Ladakh Diaries: The Tso-s of Ladakh: Pangong and Tsomoriri

The word “Ladakh” means country of passes. Broken down “La” is mountain passes and “Dakh” means country. Over centuries, these passes have long served as protection from intruders as well as important routes for trade.

During our 12-day trip from Srinagar to Leh and other prominent locations of Ladakh, we passed through five La-s, the last three among the highest motorable passes in the world. These are

1. Zojila – Height 11649 feet between Srinagar & Kargil

2. Fotula – Height 13479 feet between Kargil and Leh

3. Khardungla – Height 17982 feet between Leh & Nubra Valley

4. Changla – Height 17688 feet between Pangong & Leh

5. Taglangla – Height 17482 feet between Tso Kar & Leh

The world’s highest motorable pass is also in India. The lesser-known Umling La at 19024 feet, located in Ladakh, gets the honour after a road was constructed through this pass by Border Roads Organization in 2017.

But a pass is only a route, for us travelers it is sometimes strenuous to negotiate this kind of height. We all do that for what lies beyond. The high-altitude lakes of Ladakh (or Tso-s as they are known in the local language) are huge and serene, the best–known among these is Pangong Tso, around which frequent border skirmishes with China keep the lake in national news. About one-third of the lake is under India’s occupation currently, whereas two-thirds has been illegally occupied by China. 

Pangong is located at a height of 13,800 feet and can be accessed from two routes. One that we took was after our trip to Nubra Valley as we wanted to directly go there. The road was quite bad in some parts of the journey, whereas manageable in other parts. The route (250 km) which goes through Shyok, Durbuk, and Tangste has quite a few small canteens en route for snacks and tea.  The view was magnificent with the Shyok river accompanying a significant part of the trip.

As we reached closer to Pangong, the thrill of sudden sighting a portion of the lake reminded me of childhood visits to seaside spots where the first look at the sea at the end of the road used to make us so happy.

Pangong was blue, very blue, but actually the colour of the water changes depending on the position of the sun and the time of the day.

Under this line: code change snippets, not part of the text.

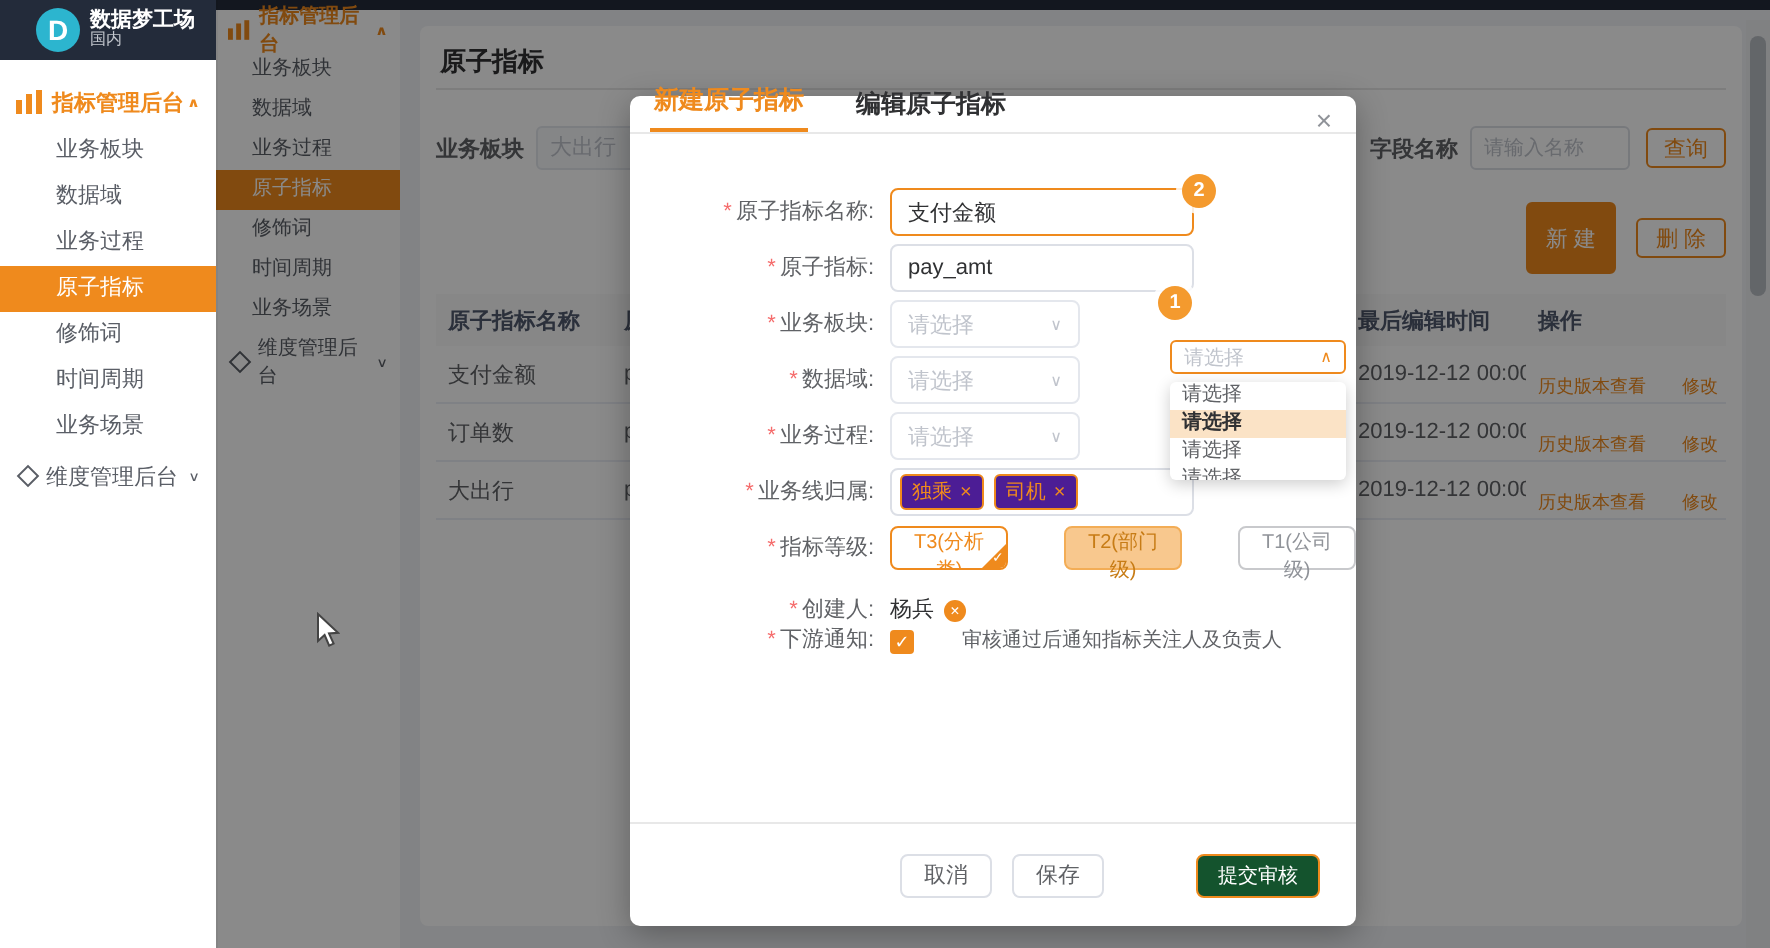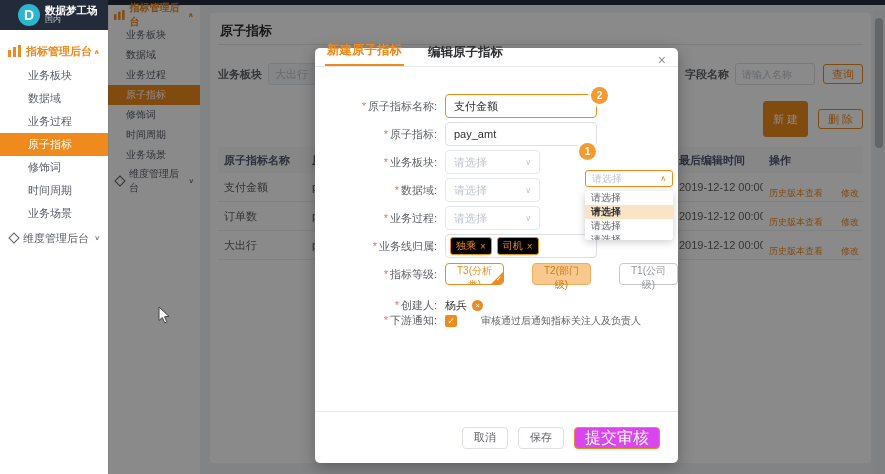--- a/index.html
+++ b/index.html
@@ -70,40 +70,40 @@
   .modal-body { padding-top:27px; }
   .frow { display:flex; align-items:flex-start; margin-bottom:4px; }
   .frow label { width:122px; text-align:right; font-size:11px; color:#606266; line-height:24px; flex:none; }
   .frow label .req { color:#f56c6c; margin-right:2px; }
   .frow .ctl { margin-left:8px; }
   .inp { width:152px; height:24px; border:1px solid #dcdfe6; border-radius:4px; font-size:11px; padding:0 8px; color:#303133; }
   .inp.focus { border-color:#ef8a1d; }
   .msel { width:95px; height:24px; border:1px solid #e4e7ed; border-radius:4px; font-size:11px; color:#c0c4cc; background:#fff; display:flex; align-items:center; padding:0 8px; }
   .msel .chev { margin-left:auto; font-size:8px; color:#c0c4cc; }
   .tagbox { width:152px; height:24px; border:1px solid #dcdfe6; border-radius:4px; display:flex; align-items:center; padding:0 4px; gap:5px; }
-  .tag { height:18px; border:1px solid #ef8a1d; border-radius:3px; background:#000000; color:#ef8a1d; font-size:10px; display:flex; align-items:center; padding:0 5px; }
+  .tag { height:18px; border:1px solid #ef8a1d; border-radius:3px; background:#4c1d95; color:#ef8a1d; font-size:10px; display:flex; align-items:center; padding:0 5px; }
   .tag .x { margin-left:4px; cursor:pointer; font-size:10px; }
   .lvl-row { display:flex; gap:28px; margin-top:1px; }
   .lvl { height:22px; border-radius:4px; font-size:10px; padding:0 8px; cursor:pointer; background:#fff; border:1px solid #c8c9cc; color:#909399; position:relative; }
   .lvl.sel { border:1px solid #ef8a1d; color:#ef8a1d; overflow:hidden; }
   .lvl.sel .corner { position:absolute; right:0; bottom:0; width:0; height:0; border-left:12px solid transparent; border-bottom:12px solid #ef8a1d; }
   .lvl.sel .corner i { position:absolute; left:-7px; top:3px; color:#fff; font-size:7px; font-style:normal; }
   .lvl.mid { background:#f8c88e; border:1px solid #f3ad56; color:#c77c16; }
   .descbox { width:152px; height:63px; border:1px solid #dcdfe6; border-radius:4px; font-size:8px; line-height:12px; color:#606266; padding:3px 5px; white-space:pre-wrap; position:relative; }
   .resize-grip { position:absolute; right:1px; bottom:1px; width:8px; height:8px; background:linear-gradient(135deg, transparent 55%, #c0c4cc 55%, #c0c4cc 65%, transparent 65%, transparent 78%, #c0c4cc 78%, #c0c4cc 88%, transparent 88%); }
   .creator-row { margin-top:12px; margin-bottom:2px; }
   .creator-row label { line-height:14px; }
   .creator-val { font-size:11px; color:#303133; line-height:14px; display:flex; align-items:center; }
   .rm-icon { margin-left:5px; width:11px; height:11px; border-radius:50%; background:#ef8a1d; color:#fff; font-size:8px; line-height:11px; text-align:center; cursor:pointer; }
   .notify-row label { line-height:13px; }
   .cbx { width:12px; height:12px; background:#ef8a1d; border-radius:2px; color:#fff; font-size:9px; line-height:12px; text-align:center; cursor:pointer; }
   .notify-text { font-size:10px; color:#606266; margin-left:24px; line-height:13px; }
   .modal-foot { position:absolute; left:0; bottom:0; width:100%; height:52px; border-top:1px solid #e8e8e8; display:flex; justify-content:flex-end; align-items:center; gap:10px; padding-right:18px; }
   .btn-plain { height:22px; padding:0 11px; background:#fff; border:1px solid #dcdfe6; border-radius:4px; font-size:11px; color:#606266; cursor:pointer; }
-  .btn-submit { height:22px; padding:0 10px; background:#d946ef; border:1px solid #ef8a1d; border-radius:4px; font-size:16px; color:#fff; cursor:pointer; }
+  .btn-submit { height:22px; padding:0 10px; background:#14532d; border:1px solid #ef8a1d; border-radius:4px; font-size:10px; color:#fff; cursor:pointer;margin-left:36px; }
 
   
   .fdrop { position:absolute; left:477px; top:170px; width:88px; z-index:30; }
   .fdrop-sel { height:17px; background:#fff; border:1px solid #ef8a1d; border-radius:3px; display:flex; align-items:center; padding:0 6px; font-size:10px; color:#c0c4cc; }
   .fdrop-sel .chev { margin-left:auto; color:#ef8a1d; font-size:8px; }
   .fdrop-panel { margin-top:4px; height:49px; background:#fff; border-radius:3px; box-shadow:0 2px 8px rgba(0,0,0,0.2); overflow:hidden; }
   .fdrop-panel .opt { height:14px; line-height:14px; padding:0 6px; font-size:10px; color:#606266; cursor:pointer; }
   .fdrop-panel .opt.sel { background:#fbe3c6; color:#303133; font-weight:bold; }
   .badge { position:absolute; width:17px; height:17px; border-radius:50%; background:#f49a2e; color:#fff; font-size:10px; font-weight:bold; text-align:center; line-height:17px; z-index:35; box-shadow:0 0 0 3px rgba(255,255,255,0.85); }
   .badge.b2 { left:483px; top:87px; }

The snow peaks seen on our right side further enhance your experience. The lakeside has become much more commercial since our last visit about a decade ago with scooters and other fun stuff. After taking the customary pics and staying there for an hour or so, we left for Tangste to have lunch.

Pangong has tent accommodation available near it, as well as homestays. You need to be vigilant about the oxygen levels, it is better to travel with oxygen cylinders on this route. On the way back to Leh, we encountered Chang La. This was the first time I felt a little breathless during our total tour. Our car driver made me sit in the vehicle, and rushed downhill and I started feeling better.

After a day's rest back in Leh and we were out to visit the other beauty, Tsomoriri. The lake takes about seven hours from Leh. Here we were planning to stay a night in a tent, so our journey was less hurried. Unfortunately, I had a bout of hill diarrhea since the previous day, which forced me on a conducted tour of local toilets en route.

The journey to Tsomoriri is smooth till Upshi (which is on the Manali-Leh highway). From Upshi we proceed to Chumathang, where most of the road is unpaved. After Chumathang there is hardly any road, and your vehicle literally dances over stones to proceed. We crossed Karzok and reached Tsomoriri almost at dusk. Tsomoriri is very secluded with nothing but an army camp and few homestays and tent accommodations. We virtually had the full lake to ourselves. The experience of this place is further enhanced by the complete attention you get from the lake. As the evening progressed the sky almost lit up for the sunset a view that photographs cannot capture.

It was freezing cold at night, and to make matters worse there was no power in the area. But early morning a view of the lake from the tents brought back our energy. If you ask me to choose one high-altitude lake in Ladakh, Tsomoriri will be surely my choice. Though travelling to the lake is quite a handful, the rustic beauty of the surroundings really amazes you.

On our way back, we took a different route, visiting another lake Tso Kar (15280 feet), 50 km away and close to the Manali Highway, and joining the highway near the Taglangla Pass. Tsomoriri was one of the reasons I went to Ladakh for a second time, and it did not let me down. 

One piece of advice. Though Tsomoriri is nearer to the Manali Leh highway, it is not recommended to visit here on your way to Leh. The sudden sharp climb to 15000 ft and staying a night there can easily result in high altitude sickness. It is better to go up to Leh, acclimatize there, and again come down to visit Tsomoriri.